I had like you to picture two different humans. Human A is a 4-year-old [00:02:00] building something with blocks, and for them time doesn't exist, lunch doesn't exist. There is just this moment, these blocks and endless possibilities. Towers are rising and falling. Some collapsing. Each collapse is exciting as the construction themselves.

Then we have human being. They are 40 years old and they are building a presentation time very much exists. There's a deadline in two hours. Their stomach is reminding them that lunch exists and instead of possibilities, there's just endless checklist of stakeholder requirements. Same species, very similar basic activity of building some things,

but the experience each individual are in completely opposite universes.

Now, this brings us to something psychologists call self-determination, theory, which is basically a fancy way of saying that humans need three things to thrive. Autonomy, which means being the boss of yourself. Competence, which is being good at stuff. And relatedness, which is connecting with other humans,

Children, playing with their Lego can have all [00:03:00] three, whereas an adult with their PowerPoint can find themself lacking a little bit.

What happens is we take things that could actually be inherently enjoyable, and systematically destroy them by creating external rewards for the thing instead of the joy of doing the thing itself. Mainly performance metrics and the wage. For example, if you like photography, that's great, but suddenly with a wedding schedule and 437 required shots and a mother-in-law with very specific ideas about lighting, then.

Something about it doesn't feel quite so good. And that's where the over justification effect comes in, which is just science speak for adding external rewards for something that you naturally enjoy will often make you enjoy it less.

So imagine that you're paid by your partner to give them a hug or to have a conversation with them. It would feel totally weird and not so much your choice or like you're in control of the things that you want to do. In fact, studies have even shown if you pay kids to do hobbies that they actually enjoyed like art, they will start to enjoy them less.

Actually have less motivation to do them.

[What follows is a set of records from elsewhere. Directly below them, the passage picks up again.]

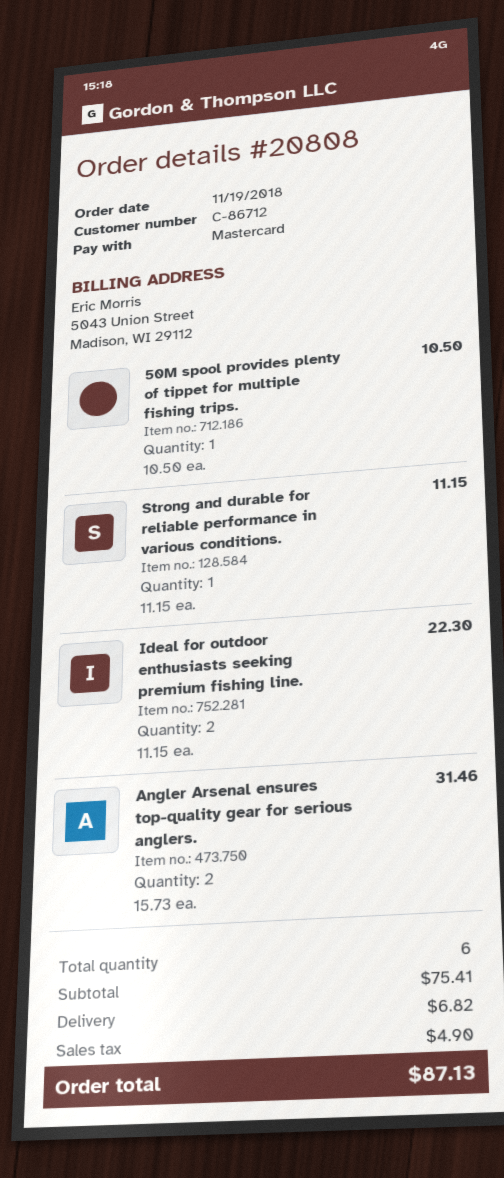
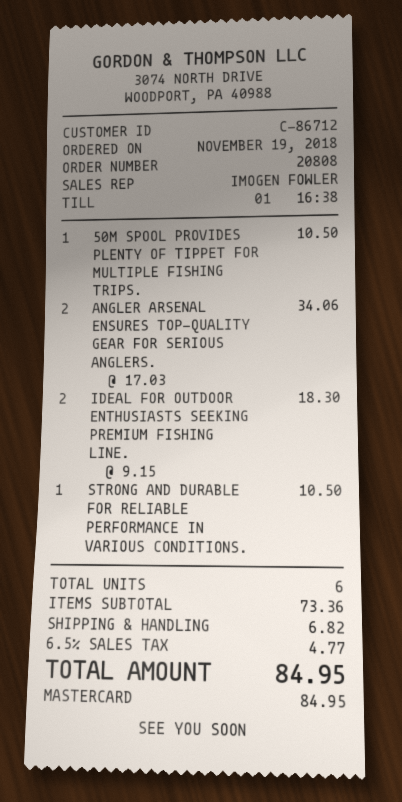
Strong and durable for reliable performance in various conditions.: 1 x 11.15 = 11.15 -> 1 x 10.50 = 10.50
Ideal for outdoor enthusiasts seeking premium fishing line.: 2 x 11.15 = 22.30 -> 2 x 9.15 = 18.30
Angler Arsenal ensures top-quality gear for serious anglers.: 2 x 15.73 = 31.46 -> 2 x 17.03 = 34.06
subtotal: 75.41 -> 73.36
tax: 4.90 -> 4.77
total: 87.13 -> 84.95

The good news [00:04:00] is that there is a state that we can be in that switches off this problem, and that is when we get to enter the flow state, the magical place where time disappears and everything just clicks, like the building blocks for our toddler,

We can see pitch deck writers lose themselves completely in the zone, or even accountants can become deeply engrossed in their spreadsheets like it does happen.

So when we start putting these elements together and review it, we might ask, how do we end up with this mostly joy sapping idea of work?

Well, we can blame the industrial revolution in capitalism because that's what everyone does. After all, that's when we decided work and life should be separate.

Things like keeping your peas and carrots from touching each other on a plate. But despite this clear segregation, it is funny how technology is blurring the lines even more. We have smartphones making sure that we never really leave work when we go home while simultaneously they give us endless ways to procrastinate when we are at work.

In fact, this wonderful technology that's supposed to make everything easier means you can disappoint people at the speed of light. You can get [00:05:00] emails about urgent meetings whilst you are asleep, which apparently is progress.

Now it's worth remembering. This whole system is something that we made up, and it's a story that we tell ourselves in our own heads. So we can make up something new, ideally something better, something that maybe doesn't require us to unlearn everything that made us happy when we were kids.

NinjaSwoosh

Modern Metaphors for Work

So you've probably noticed so far that one issue with work is that we've been falling outta touch with our roots. As I've been investigating our Stone Age ancestry, lately with my new podcast, I thought I'd draw a few parallels between modern jobs and practice in ancient times, just to create some different perspectives to help us change the frame that we look at things with as we go forwards.

In fact, I think we can look at a lot of modern work as essentially different art forms in disguise. So I'll just give you some silly examples that came up for me. For example, being a coder, while that is basically saying complex things in elegant ways, just like poetry, when you add more rules and constraints to it, the more creative people can get, kind of like giving a tiny canvas to paint a [00:06:00] masterpiece,

then we could think about UX designers. We generally think of them as making pretty buttons for things, but they're actually choreographing an intricate dance between humans and machines, so every tap, swipe and scroll is part of an invisible ballet that they're creating and science behind this is actually pretty cool.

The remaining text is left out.